YOUR INSTRUCTIONS —
Find the line with "- Matching | general_matching" in the entries below. Repeat it, every following line, and the line with "maximum_matching | Stable | ✓ |", exactly and with nothing added.

RECORDS SHOWN —
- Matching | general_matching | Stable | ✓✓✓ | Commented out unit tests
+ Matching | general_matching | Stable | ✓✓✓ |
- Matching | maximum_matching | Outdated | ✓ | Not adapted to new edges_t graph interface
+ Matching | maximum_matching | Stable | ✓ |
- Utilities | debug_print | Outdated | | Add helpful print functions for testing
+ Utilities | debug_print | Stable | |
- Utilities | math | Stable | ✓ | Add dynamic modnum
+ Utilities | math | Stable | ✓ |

* * *

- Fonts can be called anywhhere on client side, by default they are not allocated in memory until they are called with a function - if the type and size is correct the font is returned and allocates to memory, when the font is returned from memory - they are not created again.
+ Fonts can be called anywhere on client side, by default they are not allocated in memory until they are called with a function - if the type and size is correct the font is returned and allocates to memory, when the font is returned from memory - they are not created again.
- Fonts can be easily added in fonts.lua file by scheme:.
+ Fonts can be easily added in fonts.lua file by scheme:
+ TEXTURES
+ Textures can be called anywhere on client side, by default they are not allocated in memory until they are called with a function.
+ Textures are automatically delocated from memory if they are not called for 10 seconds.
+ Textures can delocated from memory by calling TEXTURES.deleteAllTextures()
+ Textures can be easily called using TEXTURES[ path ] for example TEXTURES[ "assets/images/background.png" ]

FINISHED TASK —
- Matching | general_matching | Stable | ✓✓✓ | Commented out unit tests
+ Matching | general_matching | Stable | ✓✓✓ |
- Matching | maximum_matching | Outdated | ✓ | Not adapted to new edges_t graph interface
+ Matching | maximum_matching | Stable | ✓ |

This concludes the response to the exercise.